2018.6.15
しばらく忙しく、映画鑑賞の時間がとれずにいた。やっと落ち着きいざと選んだ作品は、見落としてしまった2作品。前にも言ったことがありますが、一日に2本の鑑賞はじつにきつい。年のせいか集中力が持たない。泣き言を言って恥ずかしいが、作品を充分堪能するにはゆとりが必要な年齢になってしまいました。
そんなことでギンレイ(飯田橋)に足を運んだわたし。1本目を見終わると、いつもより何故か気持ちが高揚し久しぶりのハシゴ。若い頃は1日5本ハシゴした事があるわたしだが、まだ少しだけエネルギーが残っているようだ。

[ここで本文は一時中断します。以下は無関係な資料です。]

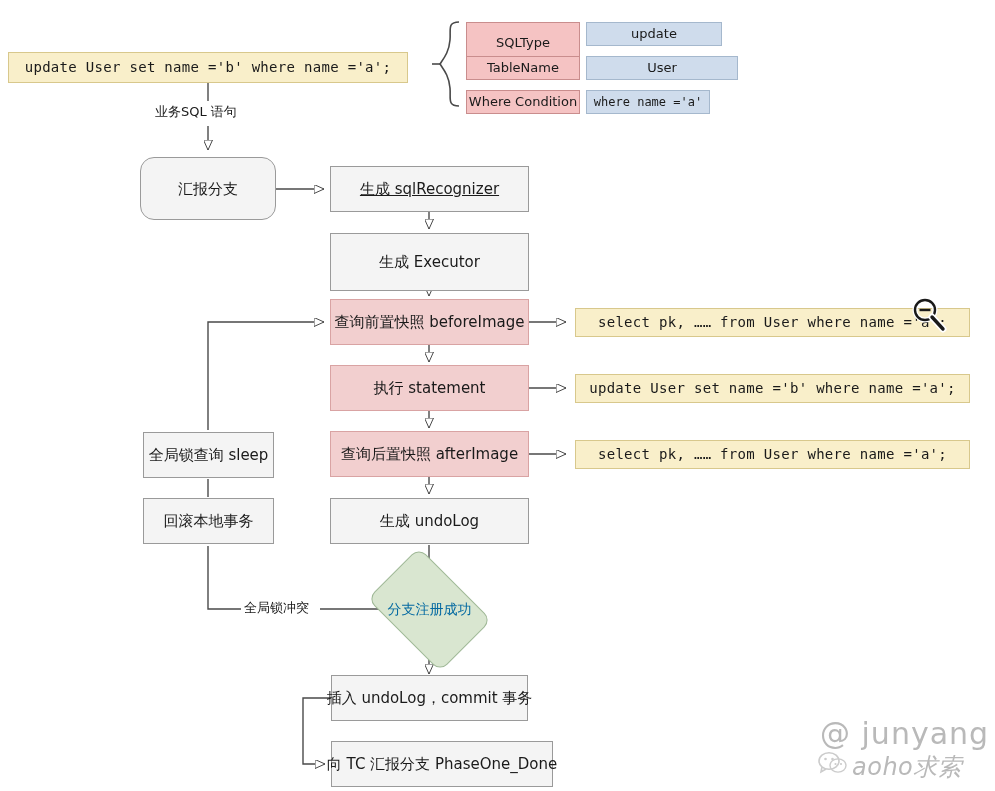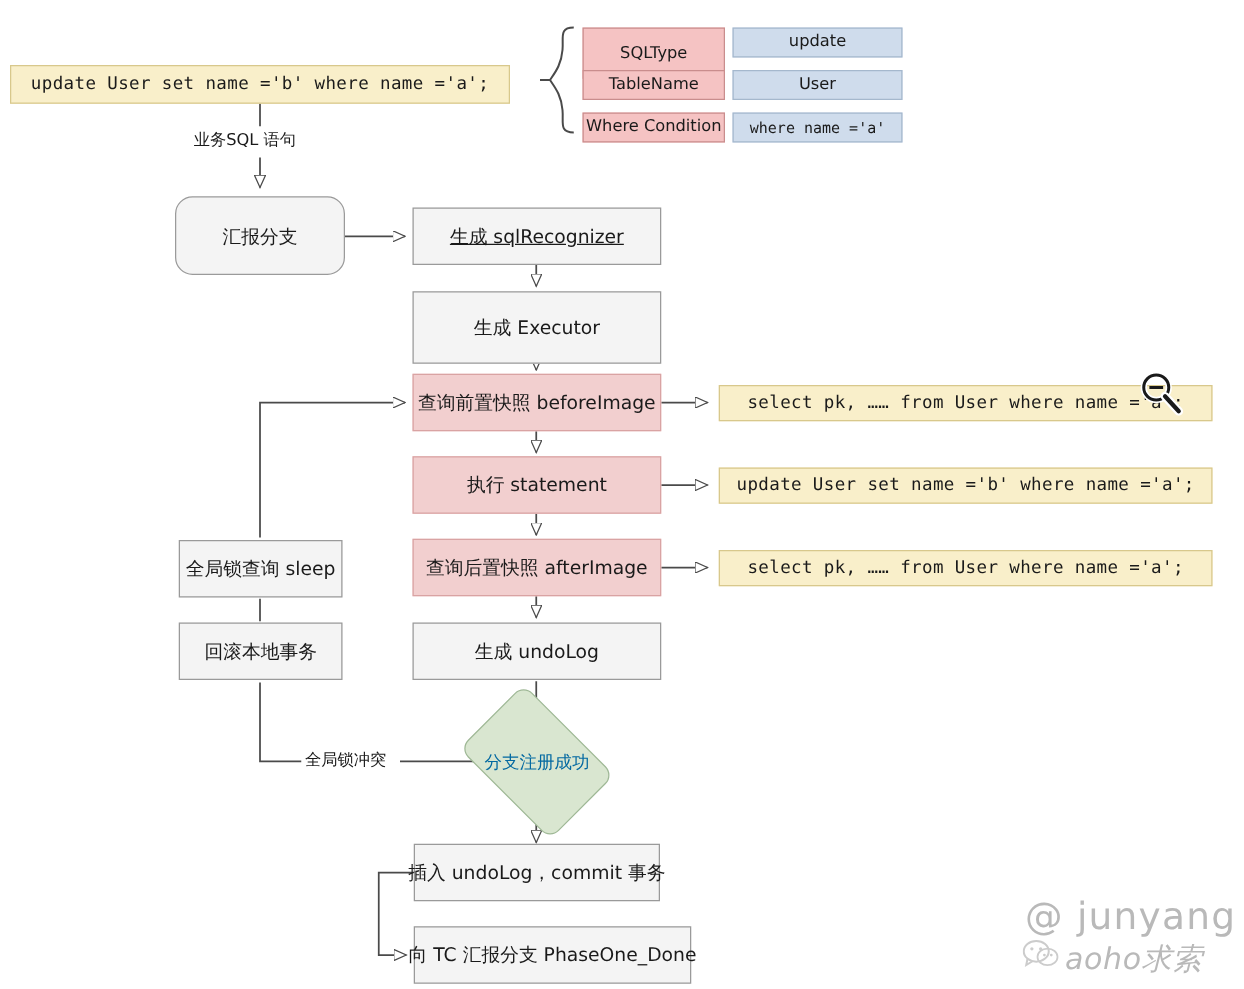"User" div.node { width: 136px -> 152px }
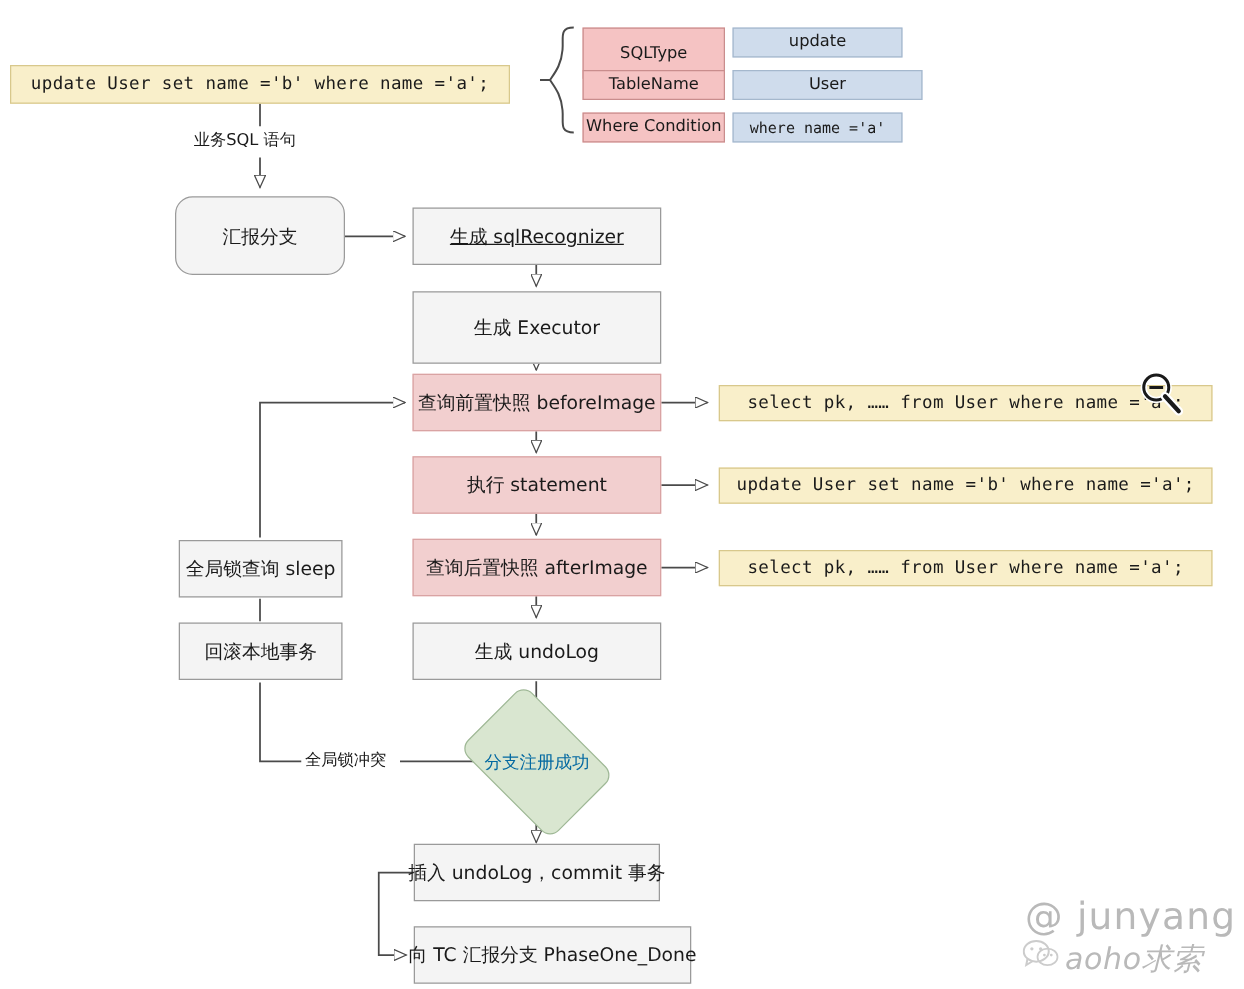"where name ='a'" div.node { width: 136px -> 124px }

さて、1本目の作品“ロング・ロングバケーション”の感想からはじめます。
物語は人生の終りが近づく50年連れ添った老夫婦の、アメリカ縦断の旅を通して幸せの形とはを描きだす。最近TVや雑誌などでよく取り上げられる「終活」を、考えさせられる作品はラストでより深く胸に突き刺さり考えさせられる。自分自身が考えはじめる年齢になり、このテーマはひとごととは流せない。終始ユーモアたっぷりに綴られる物語ゆえ、ラストの締めくくりは強くこころに刻まれた。自分だったら?と考えさせられる作品は、改めて終活を考えさせられる時間をもらいました。
主演の二人があまりに素晴らしく、役と自身(本人)が重なりまさに名演技で胸を打つ。妻エラを演じたヘレン・ミレン(72歳)。だれもが知る名優さんは、多くの賞を手にしている大ベテラン。3年ほど前見た“黄金のアデーレ・名画の帰還”でも、圧巻の演技力で強い存在感を残しました。今作では夫を包み込む深い愛を、時にユーモアチックに時に内に押さえ複雑な胸の内を完璧に魅せてくれました。表現された深く強いその母性愛は、彼女の人生の深さゆえににじみ出てくるものと感じさせるものでした。年をとってもこんな可愛い女性がいるのにふれ、わたしもそうなりたい(無理だろうなぁ~)と思いました。こんな伴侶に恵まれた人は、間違いなく幸せ者。
かたや夫ジョンを演じたのが、往年の名優ドナルド・サザーランド(82歳)。わたしがはじめて彼と出会ったのは1970年の作品“M★A★S★H”。朝鮮戦争を背景にした物語は三人の軍医を描いたブラック・コメディ。70年代を代表する作品となった映画は、多くの賞を受賞し映画史に残る名作になりました。当時わたしはそのノリについていけず、アメリカって自由を通り越しメチャクチャだと思ったことが思い出される・・・。内容もさることながら、三人のキャラがあまりのも強烈で、その時代の寵児となったひとりがサザーランドそのひと。あれから約50年、イイ年の重ね方をし渋い俳優さんになりました。いまも現役バリバリで“ハンガーゲーム”ではアクの強い演技を披露し元気な姿を見せてくれています。
この二人が熟年の老夫婦を、実年齢で演じてみせる物語は繊細で深い愛に満ちあふれ観るものに「人生の終わりかた」を問いかけます。あなたはどんな人生の終わりかたをしたいですか?
わたしはいつかは来るその時、
“幸せな人生”だったと思えることを目指し、もう少し頑張ってみようと思います。